Quality-control points to confirm

  1. Finished fabric GSM checked against the approved specification using an agreed tolerance, commonly plus or minus 5% for tighter programs or up to plus or minus 10% for basic promotional orders when accepted in writing.
  2. Fabric content, weave, surface, and color checked against the approved swatch; no unauthorized substitution to a cotton blend, lower GSM, different weave, or stock fabric is acceptable without buyer approval.
  3. Shade evaluated by fabric lot and panel, especially for dyed cotton; obvious shade panels, uneven dyeing, stains, mildew, oil marks, and unacceptable odor should be classified before inspection.
  4. Bag dimensions measured flat at defined points, with width, height, opening, side alignment, and seam position within the written tolerance, commonly plus or minus 0.5 cm to 1.0 cm depending on size and construction.

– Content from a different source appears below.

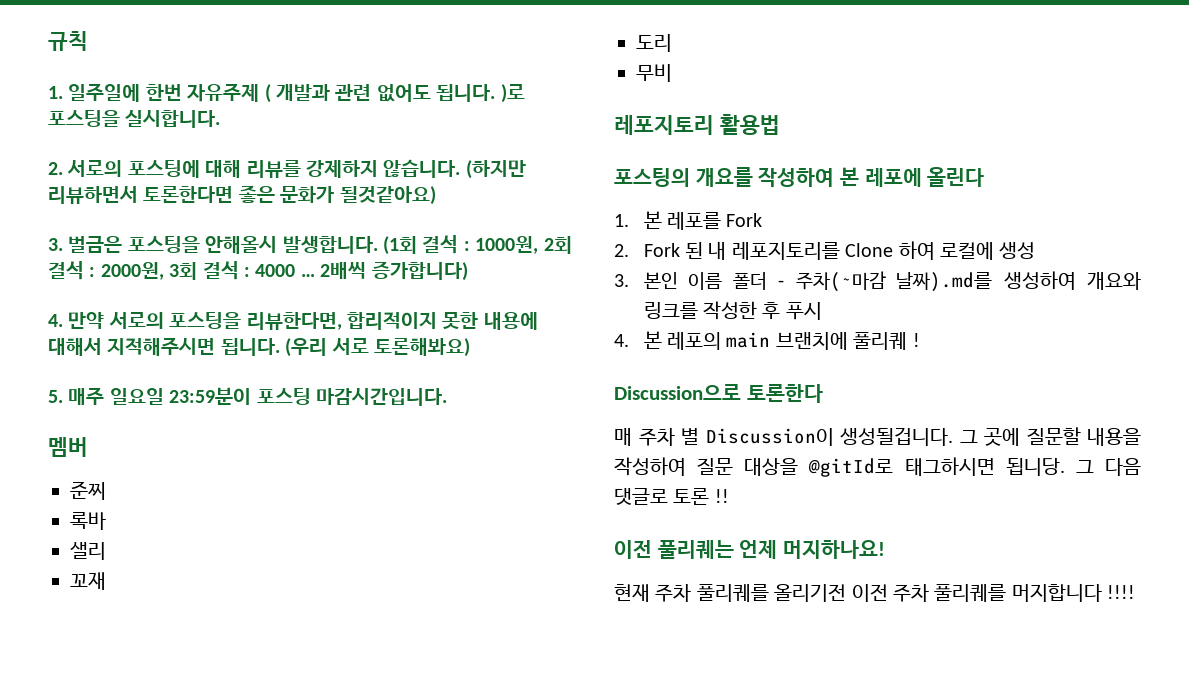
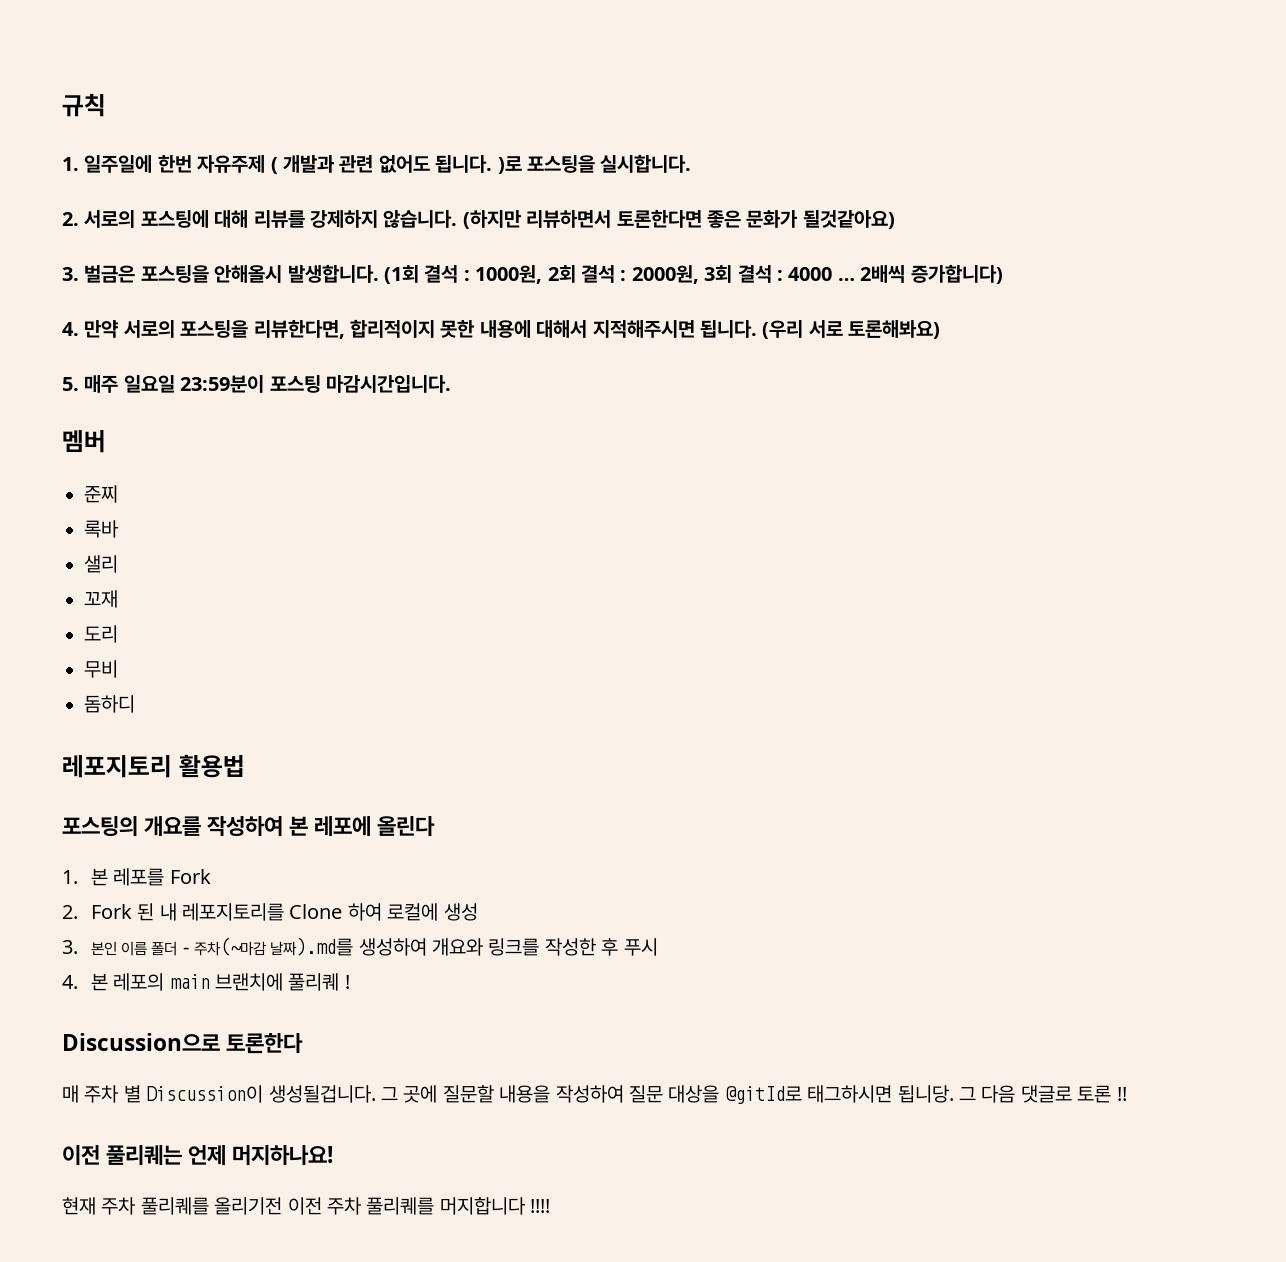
(672, 73) none -> [84,695,135,713] // 돔하디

  5. Rope channel checked for adequate width, clean folding, secure stitching, and smooth drawcord movement without twisting, snagging, or excessive friction.
  6. Side seams, bottom seams, and reinforcement points checked for skipped stitches, broken threads, open seams, severe puckering, loose thread tails beyond the trimming standard, and exposed raw edges if not approved.
  7. Lower-corner construction checked against the approved sample: eyelets secure, bar tacks correctly positioned, fabric tabs aligned, folded reinforcements closed, and no tearing around stress points.
  8. Drawcord material, diameter, color, length, knot security, and end finish verified against the trim card or approved sample; cords should not slip through the channel or lower corner during normal pulling.
  9. Drawcord function tested by pulling both sides repeatedly; the bag should close evenly, reopen smoothly, and show no immediate seam distortion at channels or corners.
  10. Logo position measured from agreed reference points such as top edge and side seam; placement tolerance should be written, often plus or minus 5 mm to 10 mm depending on artwork and process.